- Genre: Legal drama
- Created by: Robert King Michelle King
- Starring: Mike Colter; Rachel Keller; Renée Elise Goldsberry; Busy Philipps; Ella Stiller; Nik Dodani;
- Country of origin: United States
- Original language: English

Production
- Executive producers: Robert King; Michelle King; Liz Glotzer; Sam Hoffman;
- Production companies: King Size Productions; CBS Studios;

Original release
- Network: CBS

= Cupertino (TV series) =

Upcoming American legal drama television series

Cupertino is an upcoming American legal drama television series created by Robert King and Michelle King, who also produce. It is scheduled to premiere on CBS on October 8, 2026. The series stars Mike Colter as a Silicon Valley attorney who, after being denied his stock options and dismissed by his employer, forms a firm with another ousted lawyer (Rachel Keller) to represent people harmed by the technology industry. It takes its name from Cupertino, California, the Santa Clara County city that is home to Apple Inc.

== Premise ==
Michael Price, an attorney working in Silicon Valley, is cheated out of his stock options and fired by the technology start-up that employs him. Rather than accept the outcome, he partners with Olivia Siffre, a lawyer recently dismissed from her own position, to open a practice devoted to clients who have been exploited by the region's technology companies.

== Cast and characters ==
=== Main ===
- Mike Colter as Michael Price, an attorney who loses his job and his stock options at a Silicon Valley start-up
- Rachel Keller as Olivia Siffre, a fellow dismissed attorney who goes into practice with Price
- Renée Elise Goldsberry
- Busy Philipps
- Ella Stiller as Christy Palladino, a young assistant at the start-up at the center of the series
- Nik Dodani

=== Recurring ===
- Rob McClure as Bo, a prospective client of the firm
- Joe Morton as Bayard, Price's father, a prominent attorney
- Steven Pasquale as Ry, an established Silicon Valley lawyer

== Episodes ==

| No. | Title | Directed by | Written by | Original release date |
|---|---|---|---|---|
| 1 | "Michael & Olivia" | Robert King | Robert King & Michelle King | October 8, 2026 |
| 2 | "Vik & Bo" | Ron Underwood | Robert King & Michelle King | October 15, 2026 |

== Production ==
=== Development ===
The series was first set up in development at CBS in 2024. In May 2025 the network commissioned a full writers' room along with an order for thirteen scripts.
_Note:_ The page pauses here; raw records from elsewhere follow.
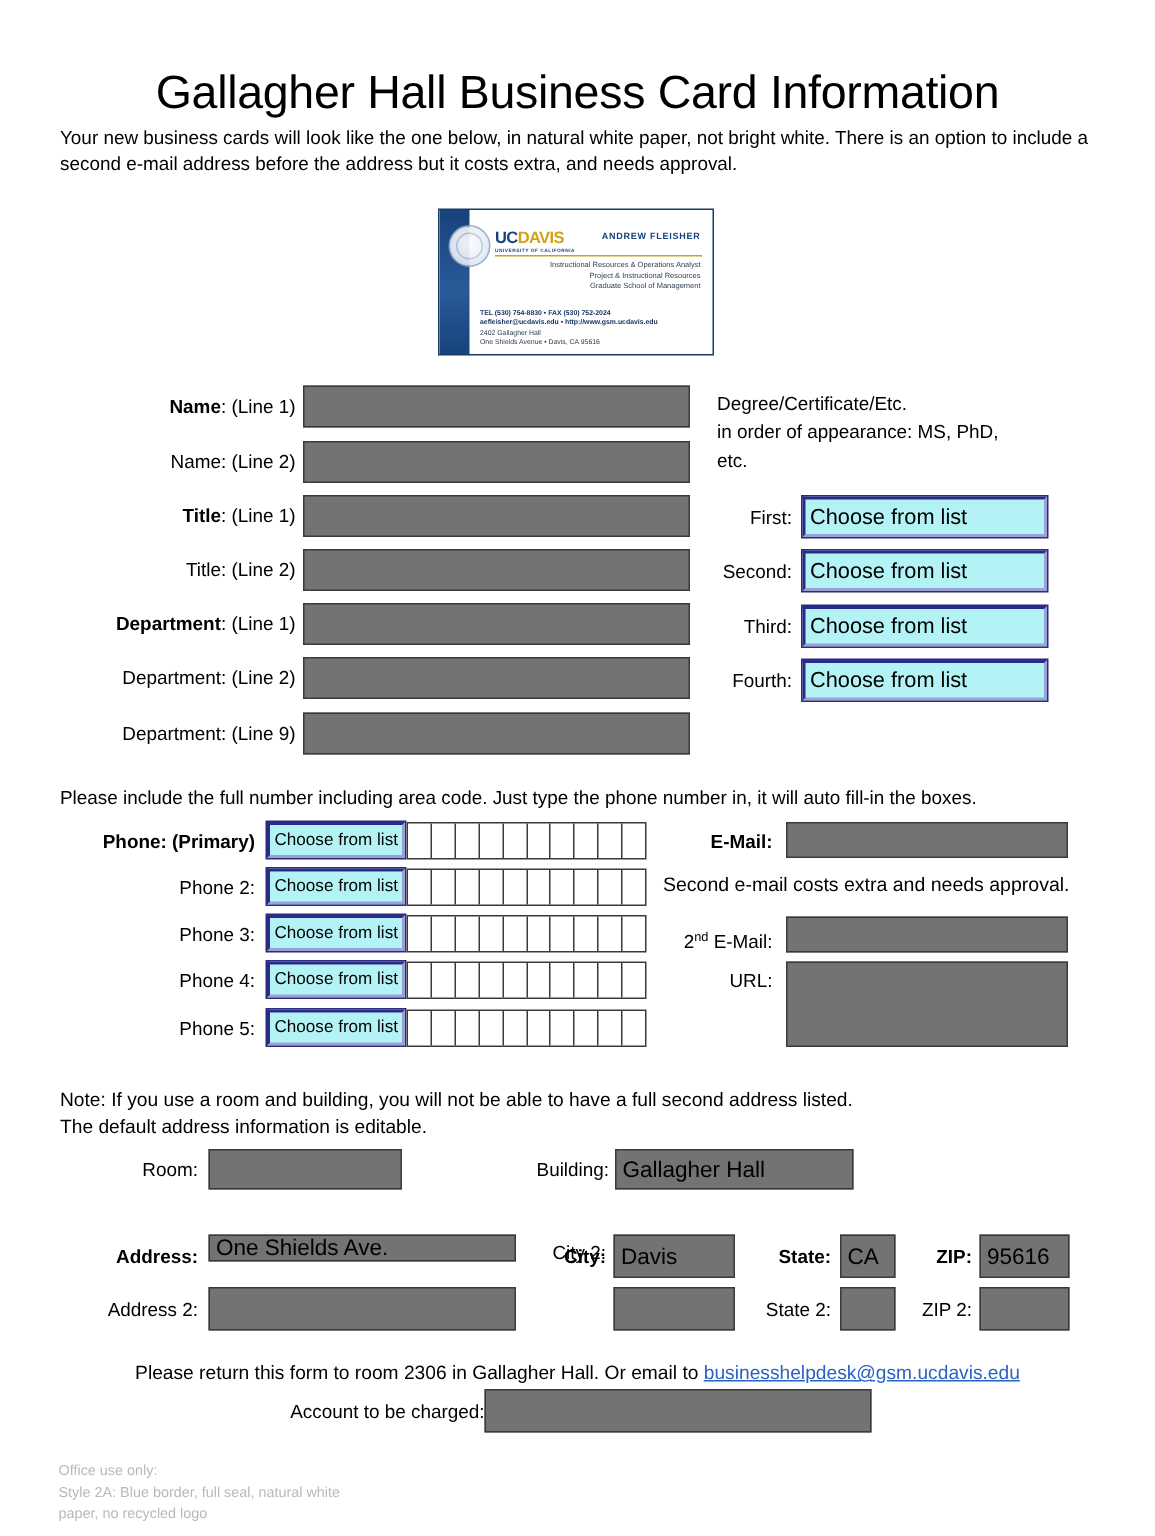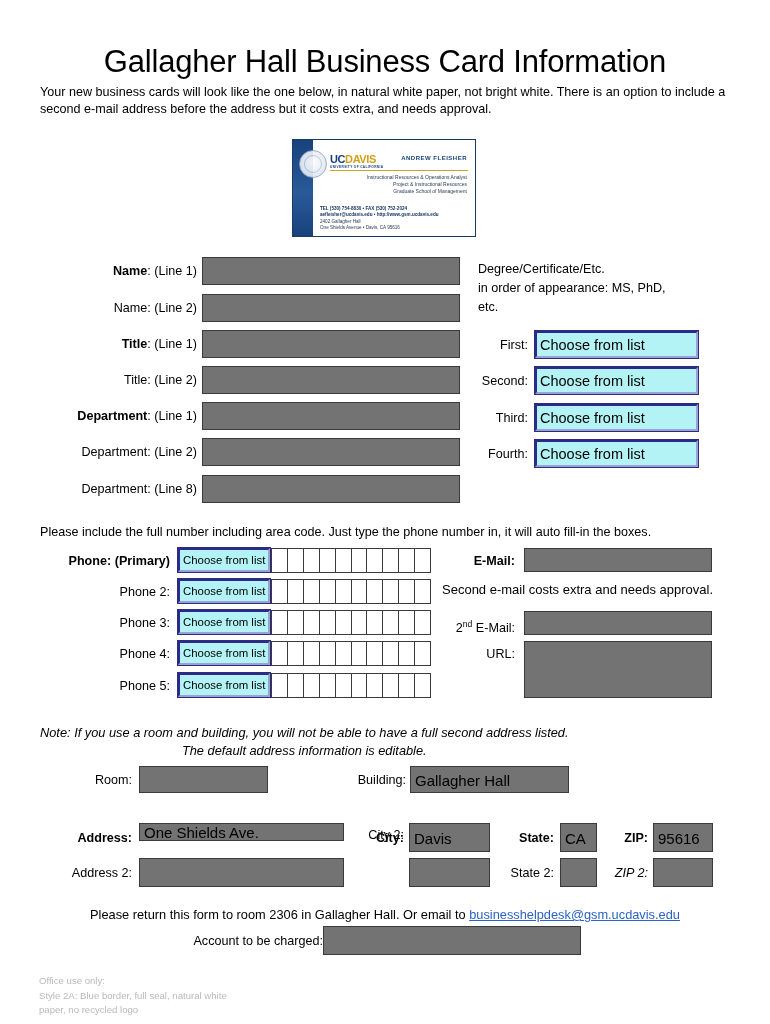--- a/index.html
+++ b/index.html
@@ -296,7 +296,7 @@
       <span class="val"></span>
     </div>
 
-  <div class="lbl" style="left:30px; top:482px; width:167px;"><span>Department: (Line 8)</span></div>
+  <div class="lbl" style="left:30px; top:482px; width:167px;"><span>Department: (Line 9)</span></div>
   <div class="box" style="left:202px; top:475px; width:258px; height:28px;">
       <span class="val"></span>
     </div>

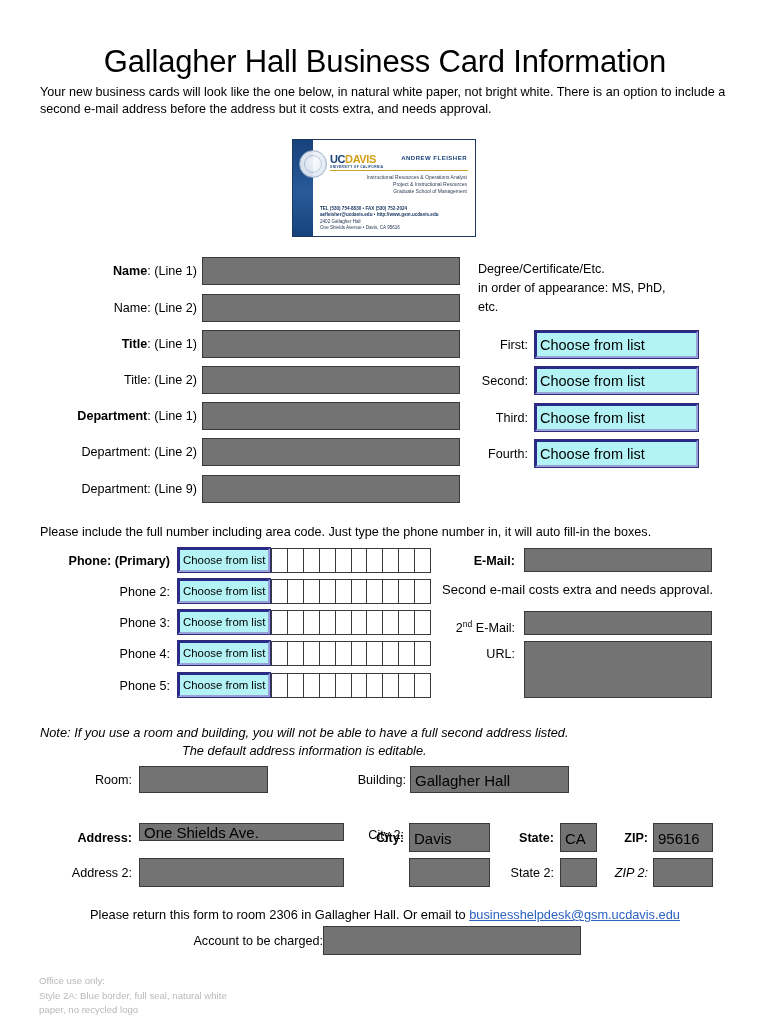--- a/index.html
+++ b/index.html
@@ -202,10 +202,8 @@
   }
   .note {
     position: absolute;
-    font-style: italic;
     font-size: 12.8px;
     line-height: 18px;
-    text-align: center;
   }
   .degree-note {
     position: absolute;

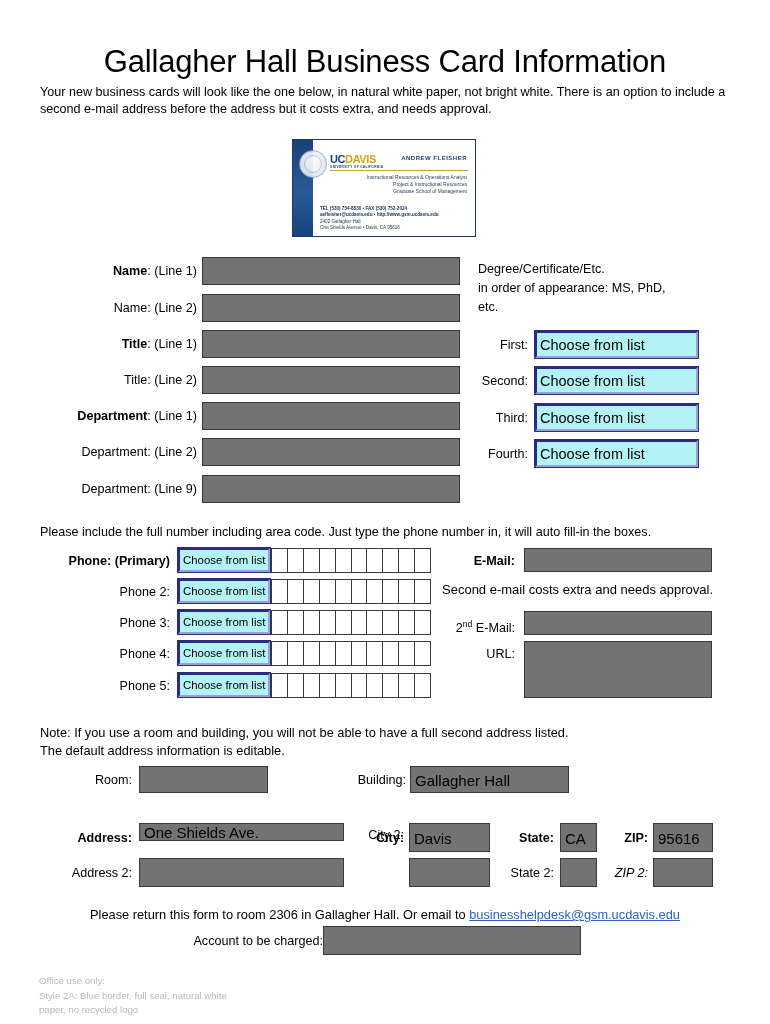--- a/index.html
+++ b/index.html
@@ -479,7 +479,7 @@
       <span class="val"></span>
     </div>
 
-  <div class="lbl" style="left:594px; top:866px; width:54px;font-style:italic;">ZIP 2:</div>
+  <div class="lbl" style="left:594px; top:866px; width:54px;">ZIP 2:</div>
   <div class="box" style="left:653px; top:858px; width:60px; height:29px;">
       <span class="val"></span>
     </div>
The room opened that September, after Robert King completed directing duties on an episode of the Kings' CBS series Elsbeth. CBS gave the project a formal series order in October 2025 for the 2026–27 television season, shortly after receiving the first material produced by the writers' room.

The Kings write and serve as co-showrunners, and executive produce through their CBS Studios-based banner King Size Productions alongside Liz Glotzer; Robert King directed the premiere episode. Sam Hoffman also serves as an executive producer. The series marks the Kings' first drama set against the technology industry, following their legal series The Good Wife, The Good Fight and Elsbeth.

=== Casting ===
Mike Colter was attached in a lead role at the time of the series pickup, reuniting him with the Kings after Evil and recurring roles on The Good Wife and The Good Fight. In February 2026, Busy Philipps was cast in a series regular role, joining Colter, Rachel Keller, Renée Elise Goldsberry, Ella Stiller and Nik Dodani. Later that month, Rob McClure, Joe Morton and Steven Pasquale joined as recurring guest stars.

Some publications have noted that the real-world city of Cupertino has a population of 70.9% Asian Americans and noted that, apart from Dodani, this is not reflected in the show's main cast, with the producers apparently choosing the location as a metonym for Big Tech. The series' producers have not yet responded to this critique.

== Release ==
Cupertino is scheduled to premiere on CBS on Thursday, October 8, 2026, at 10:00 p.m. ET, airing in the slot following Georgie & Mandy's First Marriage. Episodes stream live on Paramount+ for subscribers to the service's premium tier and become available the following day to all subscribers.